Войдя в кухню, они остановились рядом с диванчиком, на котором бессловесно пребывал Филя. От их спин повеяло диким холодом.
– Зина, я же говорил – он в порядке, – сказал Павлик.
– Собирайся, – отчеканила она, не обращая на слова мужа никакого внимания.
– Может, нам всем сесть и поговорить? – подала голос Инга.
– Тёма, я кому сказала!
– Послушайте, Зина…
– Не трогай меня! Руки убрала! Быстро!
Инга, которая едва коснулась локтя Зинаиды, тут же отшатнулась, как будто ее ударили.
– Тетя Зина, вы совсем обалдели?! – Рита буквально зазвенела от внезапной обиды.
– А тебя вообще никто ни о чем не спрашивает. Сядь и молчи. Еще раз увижу рядом с моим сыном – пожалеешь!
– Зина, – попытался утихомирить жену Павлик. – Девочка здесь ни при чем.
– Зато ее мамаша при чем! Ты сюда вместо гостиницы приезжал, когда мотался в эти свои «командировки»? В эту квартиру?!
Филиппов понял, что лучшего момента для бегства у него уже, наверно, не будет. Поднявшись неловко на ноги и продолжая изображать бессловесную тварь, он скользнул из-за спин Зинаиды и Павлика к двери. В прихожей была абсолютная темнота, но он сумел нащупать замок и открыть его. Из кухни у него за спиной летел голос ревнивой Зинаиды.
Филиппов слышал ее почти два этажа. Дверь за собою он не закрыл – хотя, разумеется, в подъезде от этого светлее не стало, – поэтому, натыкаясь на ящики для картофеля, мог еще некоторое время разобрать нелестные, тяжелые, как булыжники, эпитеты Зинаиды. Когда он сообразил, что все ящики вытянулись по левую руку, и прижался к правой стене, голос наверху наконец устал. Ему, как и Филе, тоже, видимо, нелегко было пробиваться сквозь кромешную темноту.
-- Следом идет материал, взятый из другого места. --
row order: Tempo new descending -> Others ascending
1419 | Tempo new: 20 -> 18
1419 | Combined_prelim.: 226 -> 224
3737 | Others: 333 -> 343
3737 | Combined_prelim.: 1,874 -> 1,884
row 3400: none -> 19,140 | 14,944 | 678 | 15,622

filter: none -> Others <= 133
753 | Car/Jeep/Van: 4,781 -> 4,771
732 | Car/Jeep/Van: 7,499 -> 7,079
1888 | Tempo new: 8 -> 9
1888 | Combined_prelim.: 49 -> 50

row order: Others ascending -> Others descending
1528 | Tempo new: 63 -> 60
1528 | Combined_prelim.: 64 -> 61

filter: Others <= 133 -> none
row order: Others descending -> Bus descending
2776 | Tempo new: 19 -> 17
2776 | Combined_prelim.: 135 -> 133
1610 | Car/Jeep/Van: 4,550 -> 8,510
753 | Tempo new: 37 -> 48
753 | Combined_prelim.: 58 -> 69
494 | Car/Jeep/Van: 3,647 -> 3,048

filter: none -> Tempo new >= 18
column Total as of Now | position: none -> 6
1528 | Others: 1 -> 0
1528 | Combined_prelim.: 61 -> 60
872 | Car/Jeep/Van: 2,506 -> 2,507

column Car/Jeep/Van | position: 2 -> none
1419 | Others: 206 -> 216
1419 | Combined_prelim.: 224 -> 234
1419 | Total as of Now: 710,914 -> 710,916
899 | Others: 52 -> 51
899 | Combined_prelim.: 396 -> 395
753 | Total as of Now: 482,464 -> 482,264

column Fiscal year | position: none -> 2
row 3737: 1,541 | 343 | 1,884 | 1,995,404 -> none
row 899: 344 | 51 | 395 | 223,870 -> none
Выскочив на крыльцо, Филиппов ослеп от нестерпимо яркого света. Прямо в дверной проем были направлены фары какой-то машины, стоявшей напротив подъезда. Филя зажмурился, но едкие слезы все же успели брызнуть из-под вялых помятых век. Самому Филиппову его веки в этот момент показались бумажными, и при этом бумагу, из которой они были сделаны, какой-то шалун долго теребил пухлыми и влажными от пота ладошками, отчего она совершенно пожухла, стала серой, невнятной, больной. Безжалостный свет легко проникал через эту ненадежную завесу и пробивал филипповский череп до самого затылка.
Машина фыркнула, окутавшись белыми клубами выхлопных газов, и с хрустом двинулась задним ходом. Фары ее продолжали слепить стоявшего на крыльце Филю. Воздух от мороза скрипел и похрустывал, как льдинки под колесами отъезжающих «Жигулей». В сияющей мгле что-то блестело и переливалось, но Филе от этого праздника становилось лишь хуже. Слезы мгновенно застыли в уголках глаз, ресницы слиплись, как будто их густо смазали клеем, дыхание жестко перехватило, а по ушам, по лысине, по неожиданно беззащитным ногам под тонкими брючками полыхнуло настоящим ожогом.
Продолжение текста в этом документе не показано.